最期の決戦に関しては、お互い空母戦力が残っていけば、マリアナ沖海戦の様に一大空母決戦が発生したり、航空戦力が無くなれば、レイテ湾突入の様に、連合艦隊の突入作戦を発動できたり、史実の決戦とオーバーラップできる作戦を取れる様にした。また、日本軍が優位に展開しているならば、ミッドウエーとガダルカナルを保持している事で、講和を有利に導けるとの設定にした。
途中、調整の段階で色々と迷ったが、日本軍は航空戦力の消耗との戦い。米軍は空母の消耗との戦いという位置に付けた。日本軍としては、航空戦力を消耗しない様に戦わないといけないが、米軍空母を攻撃すると消耗する事でバランスとした。
艦隊チャート
試行錯誤の末、一枚のチャートに二艦隊分のデータを置いた。艦隊は艦船と所属する空母の艦載機を配置する。

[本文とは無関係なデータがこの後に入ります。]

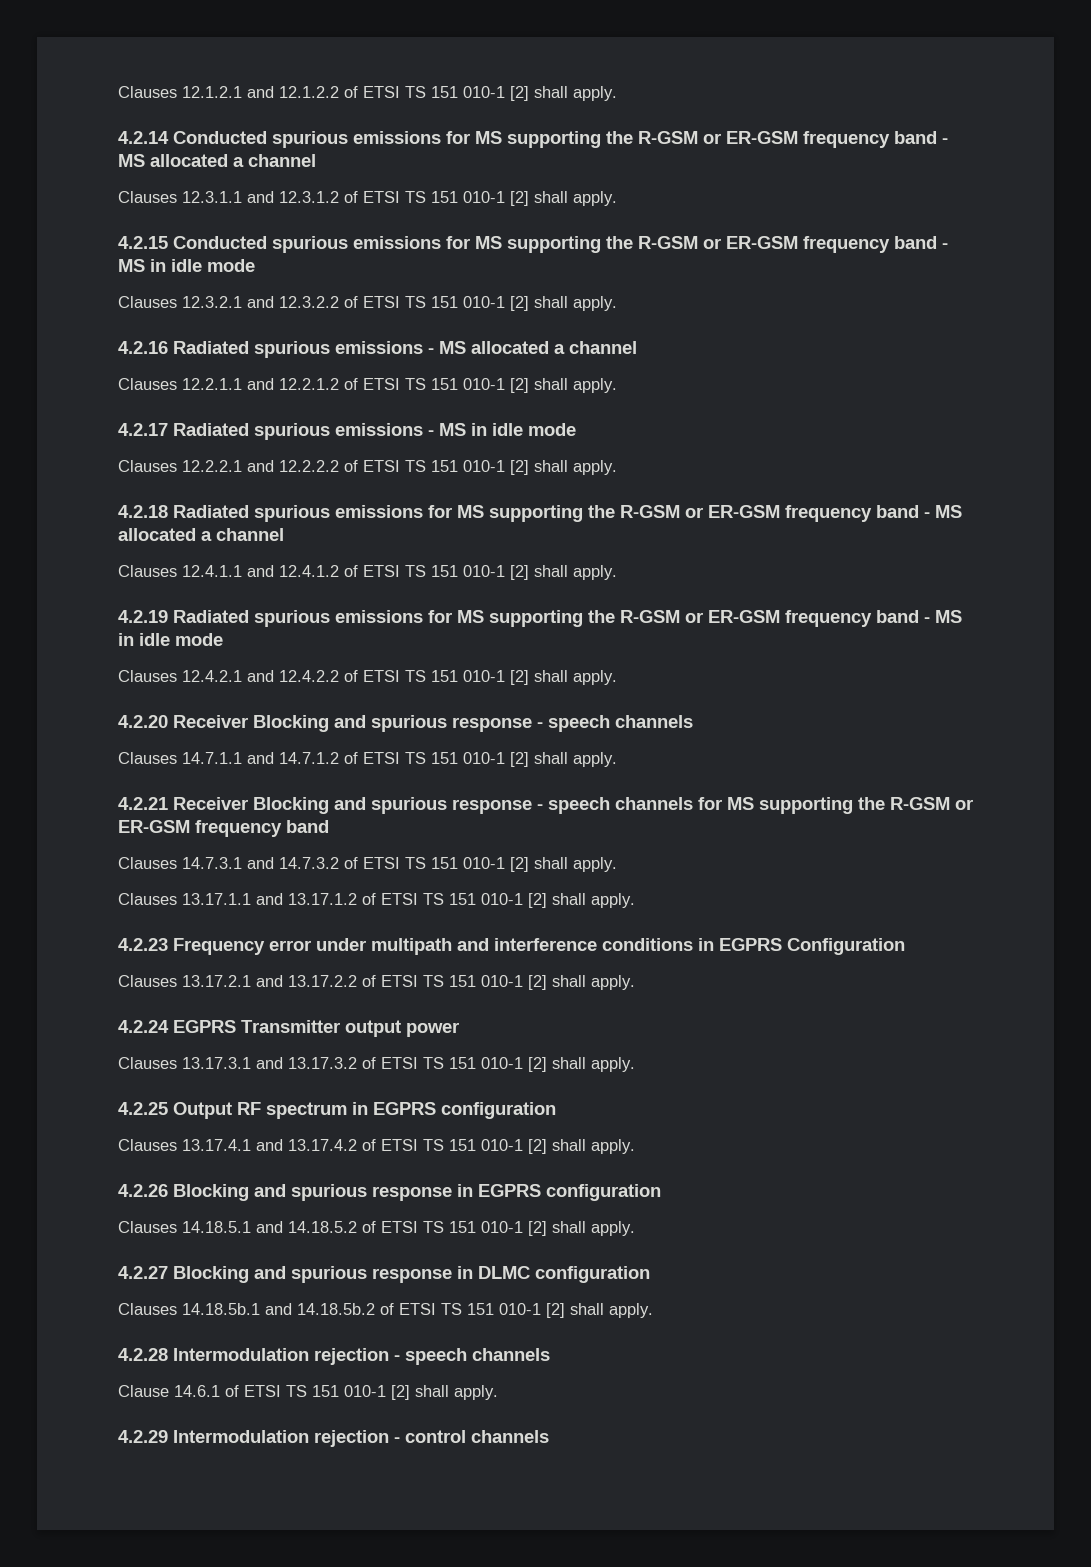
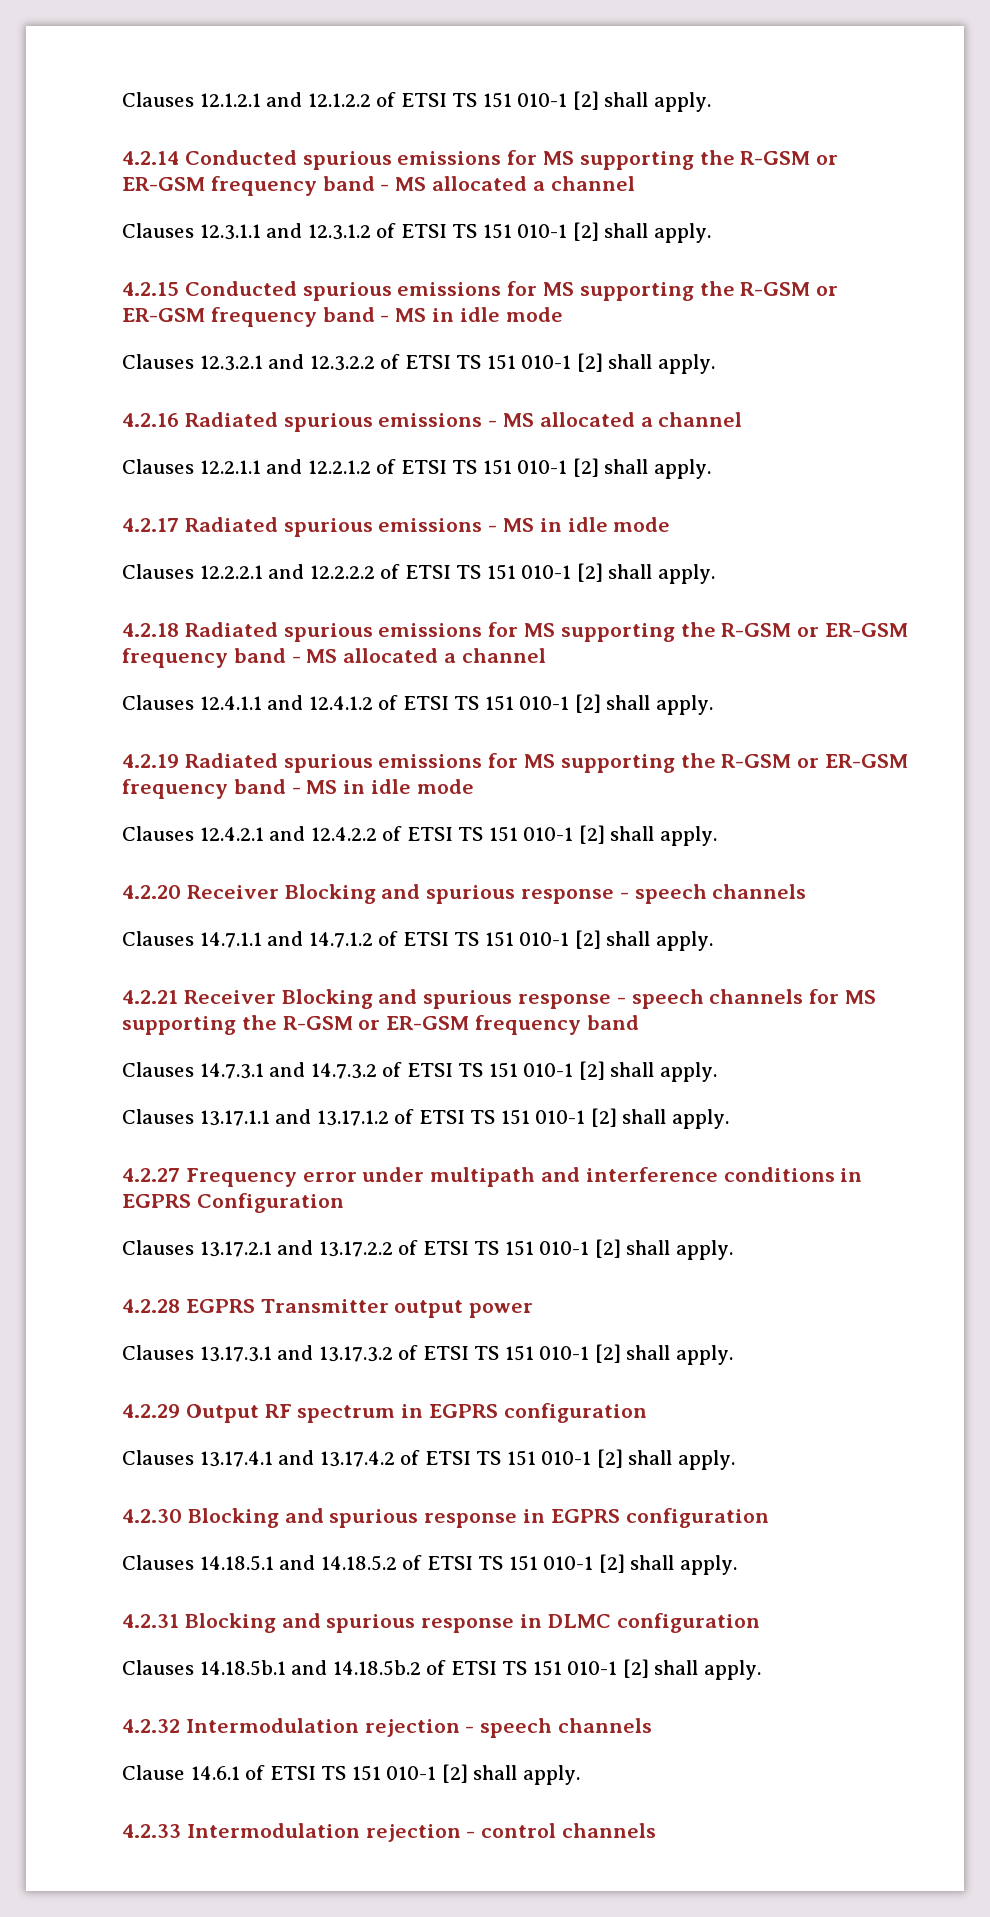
- 4.2.23 Frequency error under multipath and interference conditions in EGPRS Configuration
+ 4.2.27 Frequency error under multipath and interference conditions in EGPRS Configuration
- 4.2.24 EGPRS Transmitter output power
+ 4.2.28 EGPRS Transmitter output power
- 4.2.25 Output RF spectrum in EGPRS configuration
+ 4.2.29 Output RF spectrum in EGPRS configuration
- 4.2.26 Blocking and spurious response in EGPRS configuration
+ 4.2.30 Blocking and spurious response in EGPRS configuration
- 4.2.27 Blocking and spurious response in DLMC configuration
+ 4.2.31 Blocking and spurious response in DLMC configuration
- 4.2.28 Intermodulation rejection - speech channels
+ 4.2.32 Intermodulation rejection - speech channels
- 4.2.29 Intermodulation rejection - control channels
+ 4.2.33 Intermodulation rejection - control channels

艦隊と航空隊は、同じチャートに起きたかったのでこうしたのだが、登場する艦隊が増えると、チャートを置く場所をとる問題がでた。マップの中に書き込む方法は、マップが大きくなり過ぎる問題から却下した。
ローテーションの配置ロジックに関しては、どう弄っても、それを知っている日本軍が対策を打ててしまうので、複数のパターン化を用いる事とした。
空母戦の表現
今回は空母戦でありながら、索敵という行動は採用しなかった。変わりにダミーマーカーを用いて、攻撃の空振りを再現する事とした。米軍側にも取り入れていたのだが、どうにも日本軍が有利になるばかりで、米軍側の空振り攻撃は無しにした。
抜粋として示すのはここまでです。